Missione applauso

by senzaudio

Non so se vi è mai capitato di entrare in uno studio televisivo e di partecipare dal vivo a una trasmissione. La mia prima volta è stata con la classe delle superiori. Per una intera settimana siamo stati ospiti di un programma in onda il sabato mattina in cui le scolaresche erano al centro di dibattiti più grandi di loro. Diritti umani, immigrazione, pedofilia, abusi sessuali, scandali politici.
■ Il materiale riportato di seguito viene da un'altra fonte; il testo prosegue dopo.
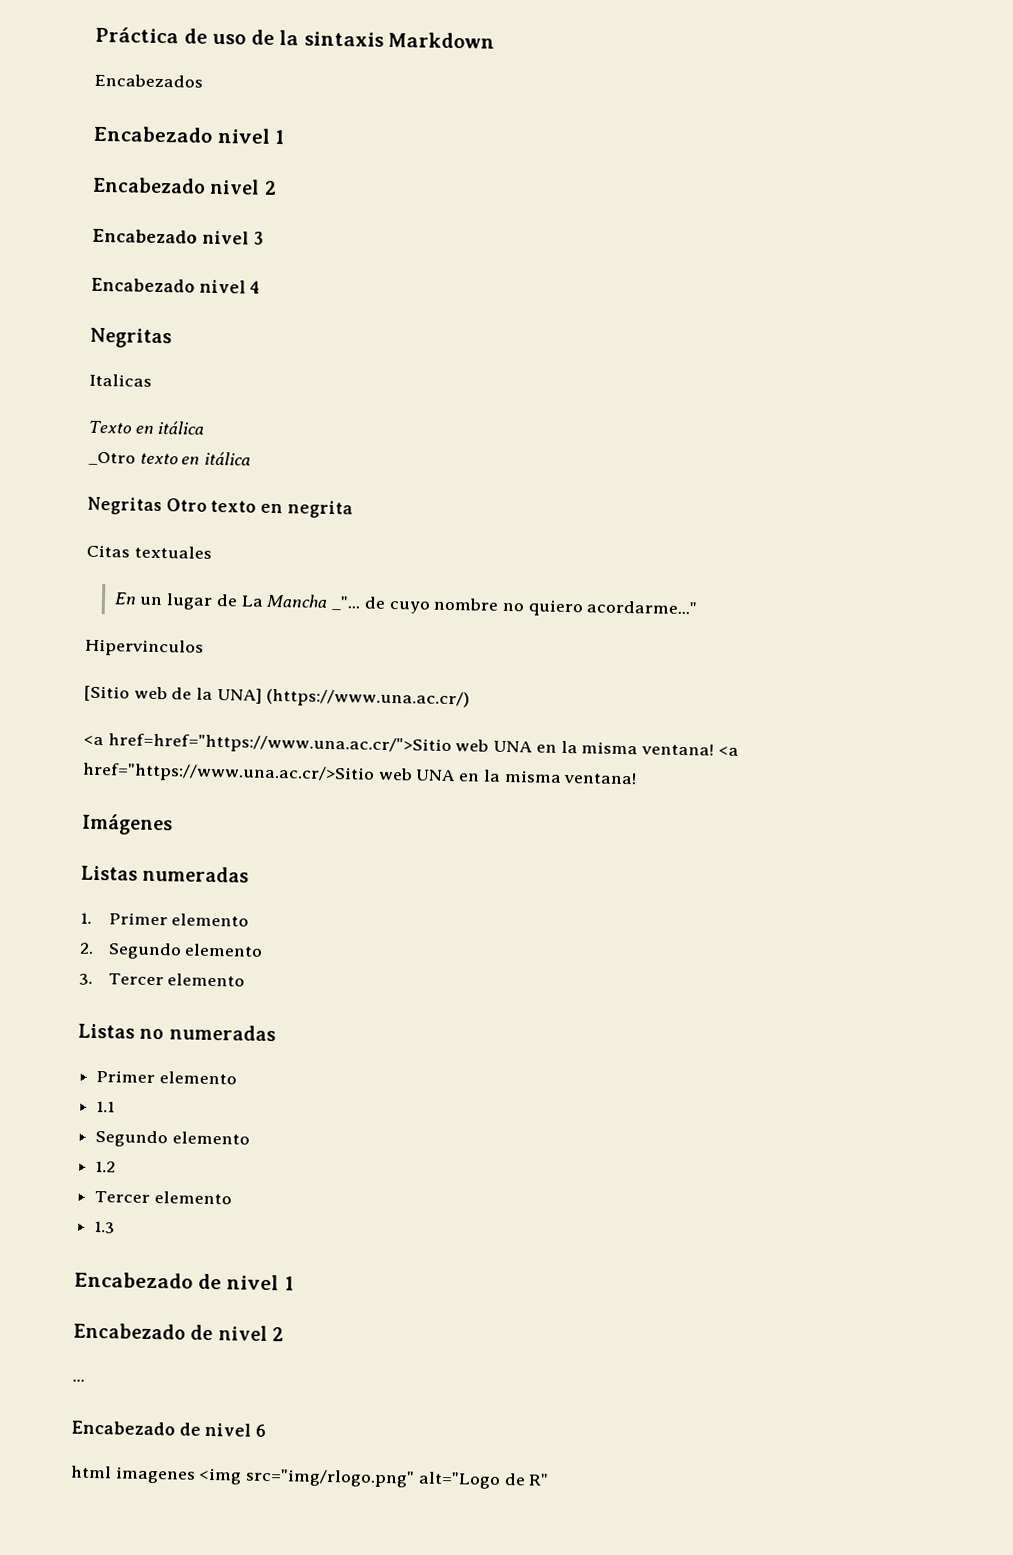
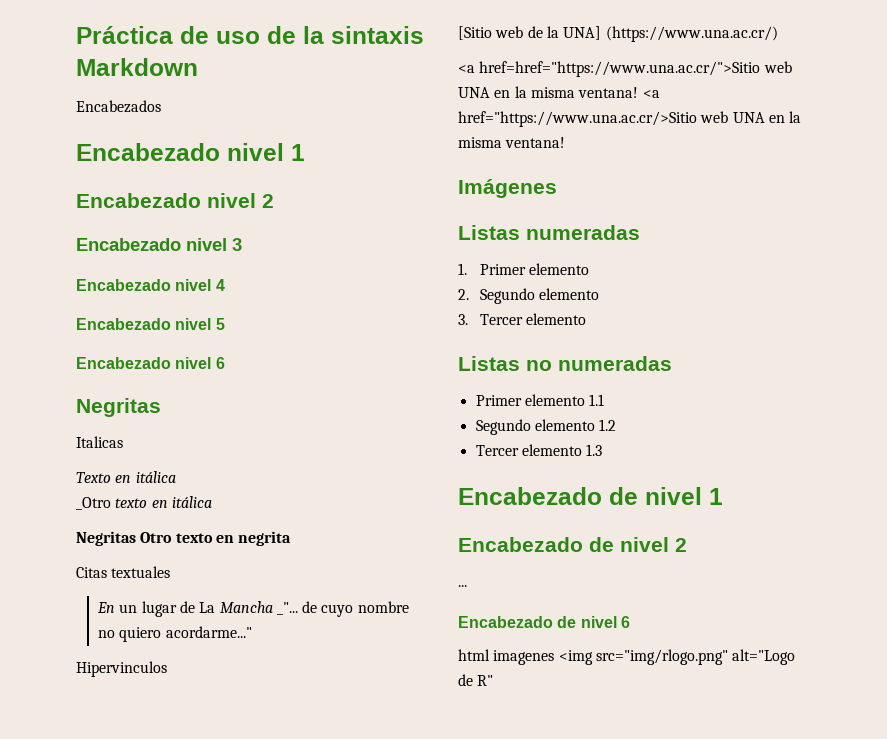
+ Encabezado nivel 5
+ Encabezado nivel 6
  Listas no numeradas
- Primer elemento
- 1.1
- Segundo elemento
- 1.2
- Tercer elemento
- 1.3
+ Primer elemento 1.1
+ Segundo elemento 1.2
+ Tercer elemento 1.3

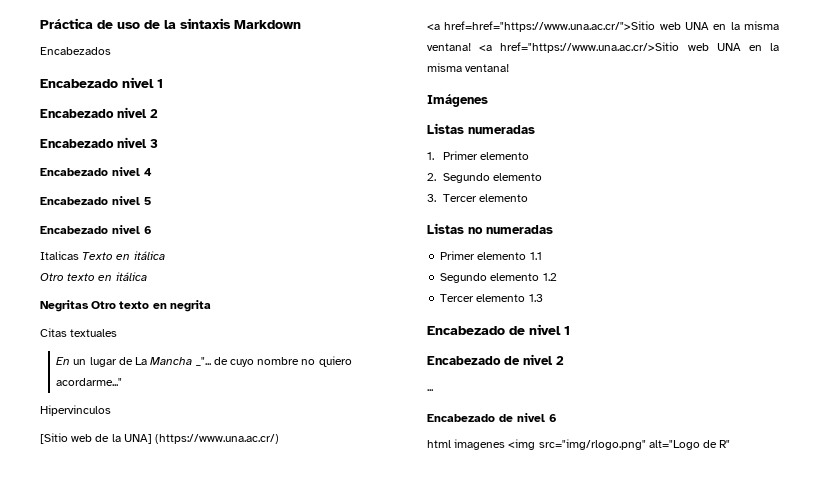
  Encabezado nivel 6
- Negritas
- Italicas
- Texto en itálica
+ Italicas Texto en itálica
- _Otro texto en itálica
+ Otro texto en itálica

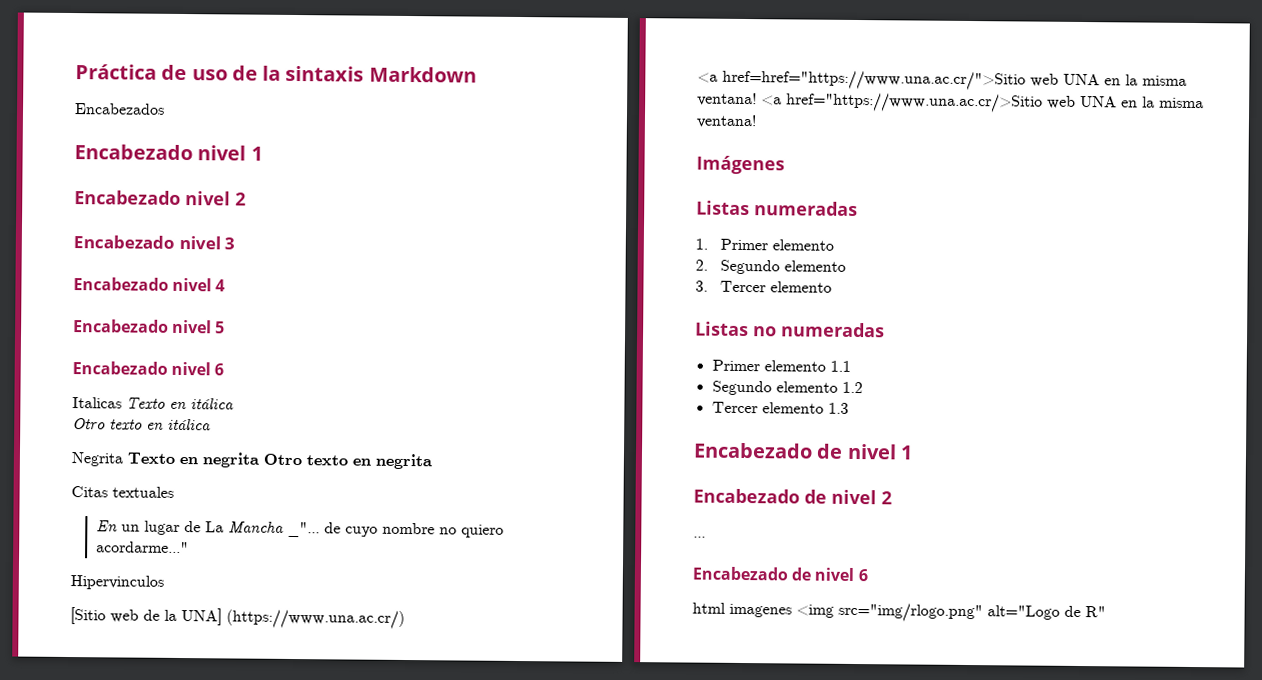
- Negritas Otro texto en negrita
+ Negrita Texto en negrita Otro texto en negrita

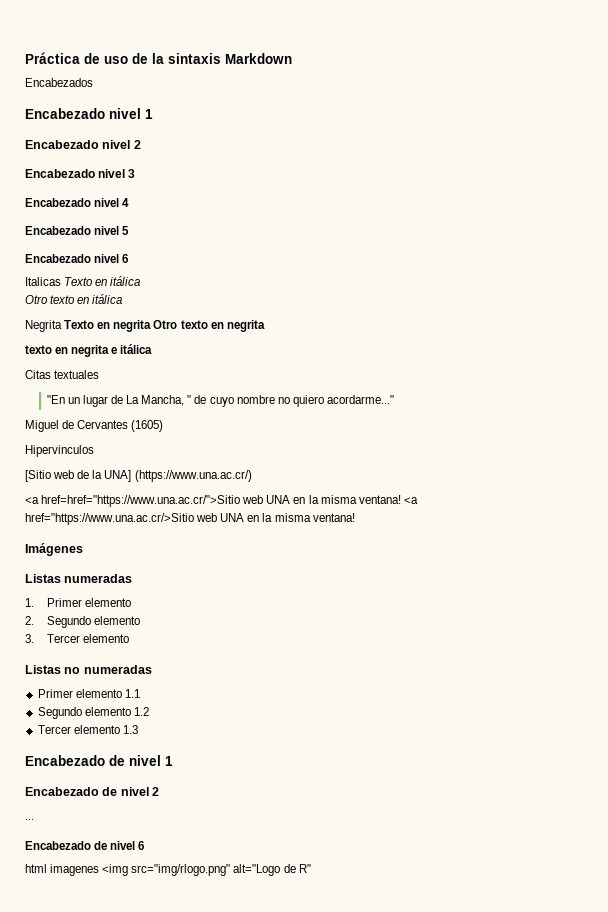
+ texto en negrita e itálica
- En un lugar de La Mancha _"... de cuyo nombre no quiero acordarme..."
+ "En un lugar de La Mancha, " de cuyo nombre no quiero acordarme..."
+ Miguel de Cervantes (1605)

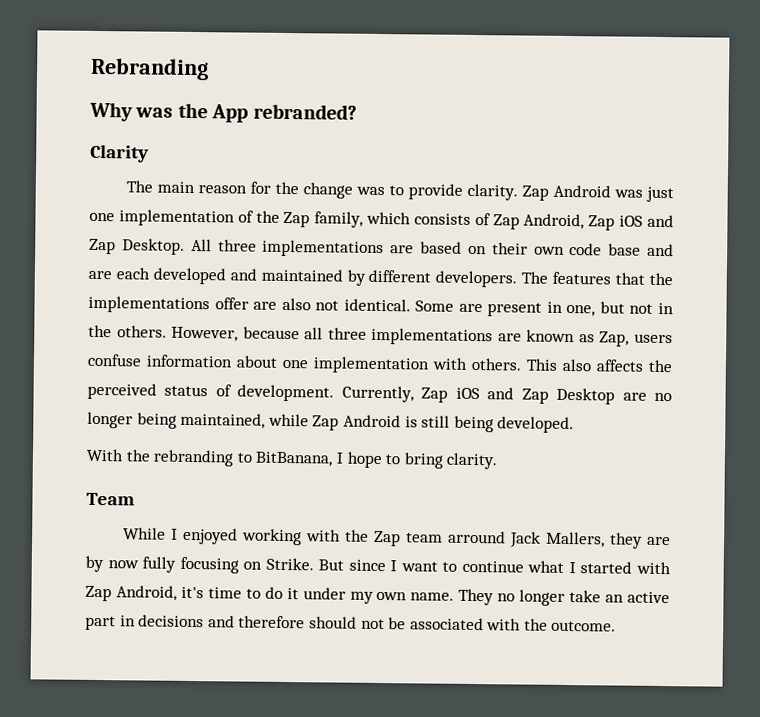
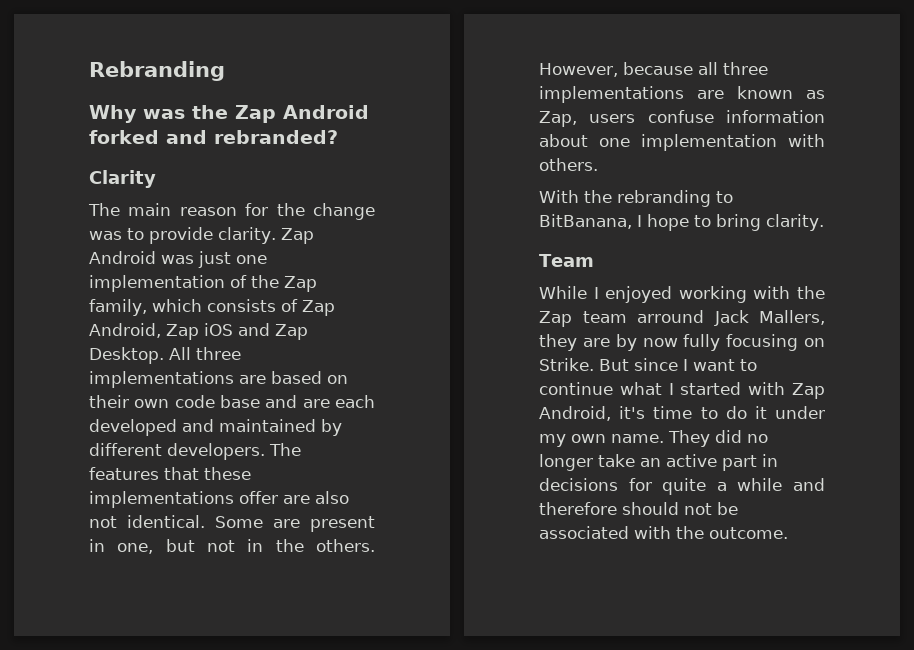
- Why was the App rebranded?
+ Why was the Zap Android forked and rebranded?
- The features that the implementations offer are also not identical.
+ The features that these implementations offer are also not identical.
- This also affects the perceived status of development. Currently, Zap iOS and Zap Desktop are no longer being maintained, while Zap Android is still being developed.
- They no longer take an active part in decisions and therefore should not be associated with the outcome.
+ They did no longer take an active part in decisions for quite a while and therefore should not be associated with the outcome.

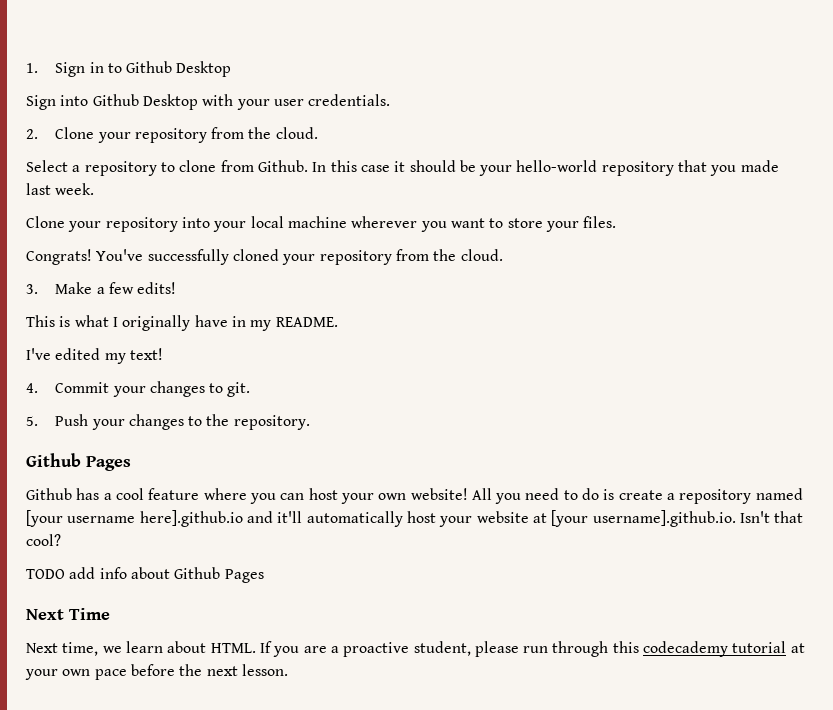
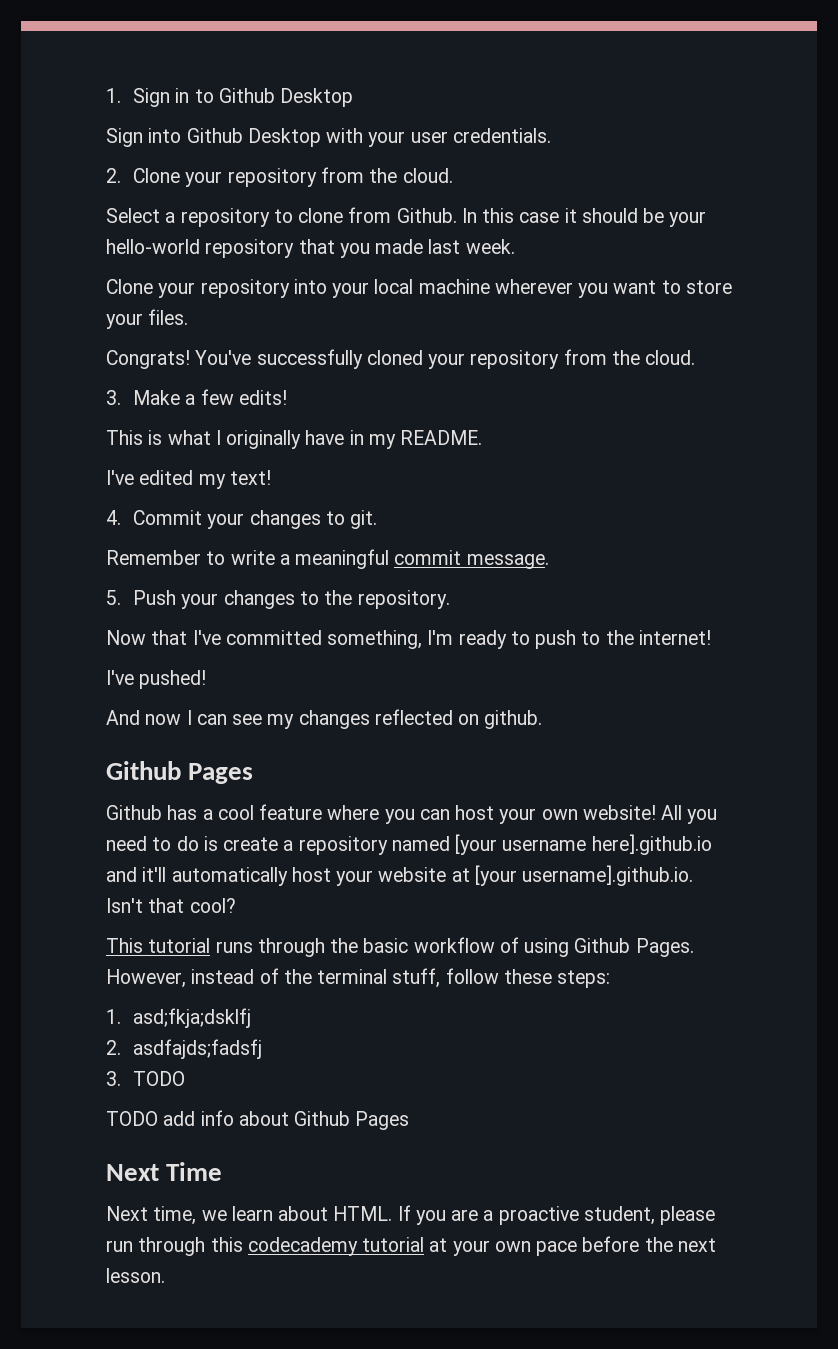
+ Remember to write a meaningful commit message.
+ Now that I've committed something, I'm ready to push to the internet!
+ I've pushed!
+ And now I can see my changes reflected on github.
+ This tutorial runs through the basic workflow of using Github Pages. However, instead of the terminal stuff, follow these steps:
+ 1. asd;fkja;dsklfj
+ 2. asdfajds;fadsfj
+ 3. TODO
All’inizio uno spasso, poi un impegno gravoso. Soprattutto, scoprimmo la finzione televisiva. Perché si era in registrato e quindi i tempi si dilatavano all’infinito.

Non potevo sapere che avrei lavorato per un periodo abbastanza considerevole della mia vita – due anni – in televisione. No, non facendo l’imbianchino, l’addetto alla pulizie. Se la mia prima esperienza aveva contribuito a togliermi le fette di salame sugli occhi, la seconda mi ha permesso di conoscere certi meccanismi. Mi ha fatto conoscere il pubblico. E da allora faccio attenzione a chi partecipa alle trasmissioni televisive.

Ci sono diversi tipi. Le vagonate di anziani che vanno a vivere dal vivo qualche puntata di Gerry Scotti o Carlo Conti, autentiche industrie di spettatori – pure paganti – che decidono di conoscere uno dei loro idoli e di far parte del proprio programma preferito. Generalmente sono i preferiti dai conduttori, anche perché portano in gentile omaggio delle prelibatezze culinarie che male non fanno mai.

Ci sono poi i professionisti della comparsata. Sono quelli che trovi in più trasmissioni. Il loro compito è quello di fingersi sempre interessati, avanzare delle domande e annuire alle risposte. Ormai conoscono a memoria i tempi televisivi e sanno quando devono stare in silenzio e quando invece esplodere in applausi fragorosi.

Come non parlare poi del pubblico delle trasmissioni politiche? Nei talk show, come Ballarò, gli ospiti si portano dietro un numero minimo di simpatizzanti il cui compito consiste nell’applaudire gli interventi del loro politico di riferimento e di mugugnare su quello avversario. Insomma, la claque. Il peggio però è il pubblico personale del conduttore o della trasmissione. Avete presente l’episodio Brunetta vs Fazio? Andate a rivederlo. Silenzio quando il politico (giustamente o ingiustamente non ci interessa in questa sede), esultanza a mo’ di gol quando il conduttore risponde. Infine, le comparse, chi ha fatto dell’essere pubblico il proprio mestiere. Anche questa è televisione.